Poster
A Polar Coordinate System Explicitly Represents Syntax in Language Models
Pablo J. Diego Simon · Stéphane d'Ascoli · Emmanuel Chemla · Yair Lakretz · Jean-Remi King
Poster Room - TBD
First formalized with symbolic representations, syntactic trees have recently been shown to be partially represented in the activations of language models: by optimizing a “Structural Probe”, one can find a linear read-out of the activations such that syntactically related words are close together. However, the distance between contextualized word embeddings provided by such Structural Probe can only represent the presence – but not the type – of syntactic relations. Here, we hypothesize that the types of syntactic relations between a pair of words can be read from the relative orientation of their contextualized embeddings. To test this hypothesis, we introduce a “Polar Probe” and optimize it with a contrastive objective encouraging all pairs of words sharing the same syntactic relation to point in a consistent and specific direction. We demonstrate three main results. First, the Polar Probe successfully recovers the type of syntactic relations, and substantially outperforms the Structural Probe by nearly two folds. Second, we confirm that this polar coordinate system exists in a variety of trained language models like BERT, Mistral and Llama-2, and is best read-out from their intermediate layers.

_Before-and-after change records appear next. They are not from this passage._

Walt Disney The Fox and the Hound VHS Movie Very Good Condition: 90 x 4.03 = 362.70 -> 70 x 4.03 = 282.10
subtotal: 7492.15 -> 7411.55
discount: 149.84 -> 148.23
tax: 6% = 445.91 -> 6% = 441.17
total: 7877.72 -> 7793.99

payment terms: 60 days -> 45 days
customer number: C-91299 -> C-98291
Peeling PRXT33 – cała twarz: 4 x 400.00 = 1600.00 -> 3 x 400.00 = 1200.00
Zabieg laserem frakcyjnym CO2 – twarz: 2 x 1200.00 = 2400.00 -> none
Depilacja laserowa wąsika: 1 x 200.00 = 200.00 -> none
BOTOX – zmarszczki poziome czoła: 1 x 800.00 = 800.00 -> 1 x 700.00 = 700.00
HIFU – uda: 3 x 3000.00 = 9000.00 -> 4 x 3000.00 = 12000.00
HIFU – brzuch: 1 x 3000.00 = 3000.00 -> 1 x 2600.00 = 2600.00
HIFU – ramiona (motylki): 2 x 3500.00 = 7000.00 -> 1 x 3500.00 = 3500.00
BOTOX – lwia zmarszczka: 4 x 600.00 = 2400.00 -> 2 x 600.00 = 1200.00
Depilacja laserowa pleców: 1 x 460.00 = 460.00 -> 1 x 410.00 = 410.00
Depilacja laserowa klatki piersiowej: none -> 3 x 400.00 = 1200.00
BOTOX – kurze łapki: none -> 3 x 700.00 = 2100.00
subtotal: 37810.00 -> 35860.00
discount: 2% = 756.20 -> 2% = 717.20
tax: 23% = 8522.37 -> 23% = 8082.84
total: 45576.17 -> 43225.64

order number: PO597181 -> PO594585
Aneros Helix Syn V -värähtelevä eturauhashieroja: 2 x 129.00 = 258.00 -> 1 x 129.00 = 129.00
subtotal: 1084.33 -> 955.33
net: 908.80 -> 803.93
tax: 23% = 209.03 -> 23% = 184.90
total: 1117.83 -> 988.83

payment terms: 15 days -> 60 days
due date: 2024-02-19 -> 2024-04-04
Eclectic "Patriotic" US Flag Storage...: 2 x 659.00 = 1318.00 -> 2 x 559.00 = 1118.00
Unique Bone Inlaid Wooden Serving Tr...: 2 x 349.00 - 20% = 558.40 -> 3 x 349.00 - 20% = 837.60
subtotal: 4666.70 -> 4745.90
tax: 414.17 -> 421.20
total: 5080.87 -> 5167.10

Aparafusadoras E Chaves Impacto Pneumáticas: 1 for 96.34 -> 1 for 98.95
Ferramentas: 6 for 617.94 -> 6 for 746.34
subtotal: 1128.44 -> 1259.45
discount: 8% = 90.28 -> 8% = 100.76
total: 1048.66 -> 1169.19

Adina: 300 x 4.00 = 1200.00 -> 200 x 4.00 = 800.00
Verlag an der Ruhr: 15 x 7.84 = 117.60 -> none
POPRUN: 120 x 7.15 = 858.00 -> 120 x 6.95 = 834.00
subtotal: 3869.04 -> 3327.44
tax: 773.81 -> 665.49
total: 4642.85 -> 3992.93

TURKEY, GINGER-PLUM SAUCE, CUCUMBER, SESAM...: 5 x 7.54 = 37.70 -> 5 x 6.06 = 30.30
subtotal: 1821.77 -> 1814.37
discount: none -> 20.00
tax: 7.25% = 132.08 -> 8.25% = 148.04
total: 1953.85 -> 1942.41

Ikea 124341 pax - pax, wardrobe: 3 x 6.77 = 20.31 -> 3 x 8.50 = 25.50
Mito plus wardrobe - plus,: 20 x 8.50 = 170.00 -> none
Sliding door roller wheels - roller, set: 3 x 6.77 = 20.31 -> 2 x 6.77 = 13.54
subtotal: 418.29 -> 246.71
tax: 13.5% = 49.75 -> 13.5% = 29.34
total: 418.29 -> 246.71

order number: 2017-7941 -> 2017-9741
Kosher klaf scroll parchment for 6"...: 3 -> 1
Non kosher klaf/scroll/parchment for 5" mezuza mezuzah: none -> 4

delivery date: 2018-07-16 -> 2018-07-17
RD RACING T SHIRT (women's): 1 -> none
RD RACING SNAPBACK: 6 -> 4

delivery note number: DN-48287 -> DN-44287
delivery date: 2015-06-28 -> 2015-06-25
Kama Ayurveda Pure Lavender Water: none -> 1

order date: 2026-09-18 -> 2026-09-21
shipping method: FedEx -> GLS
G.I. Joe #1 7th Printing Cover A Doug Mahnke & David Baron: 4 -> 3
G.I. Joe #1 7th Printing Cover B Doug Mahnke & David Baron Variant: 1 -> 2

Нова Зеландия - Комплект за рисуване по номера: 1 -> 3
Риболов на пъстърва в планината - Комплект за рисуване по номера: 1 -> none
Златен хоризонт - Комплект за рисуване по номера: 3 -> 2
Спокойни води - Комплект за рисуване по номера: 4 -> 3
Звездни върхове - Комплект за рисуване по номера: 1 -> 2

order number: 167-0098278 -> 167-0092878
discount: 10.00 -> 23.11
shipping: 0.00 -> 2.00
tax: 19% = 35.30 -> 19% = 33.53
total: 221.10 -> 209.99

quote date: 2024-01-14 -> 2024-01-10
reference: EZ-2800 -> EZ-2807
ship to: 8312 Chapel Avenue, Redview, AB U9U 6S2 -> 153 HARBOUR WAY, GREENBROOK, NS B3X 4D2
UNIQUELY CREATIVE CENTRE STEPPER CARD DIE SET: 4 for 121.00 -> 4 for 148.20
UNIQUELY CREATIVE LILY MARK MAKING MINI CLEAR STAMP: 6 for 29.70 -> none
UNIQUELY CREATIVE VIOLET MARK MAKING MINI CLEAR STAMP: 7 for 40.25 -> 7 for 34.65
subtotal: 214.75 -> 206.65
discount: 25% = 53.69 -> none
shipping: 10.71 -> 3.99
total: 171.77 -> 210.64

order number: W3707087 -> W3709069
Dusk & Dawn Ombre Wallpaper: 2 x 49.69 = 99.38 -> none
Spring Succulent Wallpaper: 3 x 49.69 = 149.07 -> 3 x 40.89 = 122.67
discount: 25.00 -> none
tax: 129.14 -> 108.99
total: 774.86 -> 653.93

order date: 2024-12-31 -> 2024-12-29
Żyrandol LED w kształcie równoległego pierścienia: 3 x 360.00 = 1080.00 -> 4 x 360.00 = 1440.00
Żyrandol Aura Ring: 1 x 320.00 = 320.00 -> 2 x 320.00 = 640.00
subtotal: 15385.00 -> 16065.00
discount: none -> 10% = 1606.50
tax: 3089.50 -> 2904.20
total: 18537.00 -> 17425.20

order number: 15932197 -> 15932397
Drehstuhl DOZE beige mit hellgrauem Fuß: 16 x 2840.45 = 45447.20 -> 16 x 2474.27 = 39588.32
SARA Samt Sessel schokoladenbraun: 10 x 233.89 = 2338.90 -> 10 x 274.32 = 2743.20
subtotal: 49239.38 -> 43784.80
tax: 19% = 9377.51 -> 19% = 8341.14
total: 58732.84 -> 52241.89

Third, we demonstrate with a new linguistic benchmark that similar syntactic relations occurring at different levels of the syntactic tree have similar orientations. Overall, this work shows that there exists a polar coordinate system which represents syntax as a labeled directed acyclic graph in language models, where the presence and type of syntactic relations are represented by distances and angles, respectively. This syntactic code bridges the historical gap between the symbolic representations of linguistics and the vectorial representations of neural networks.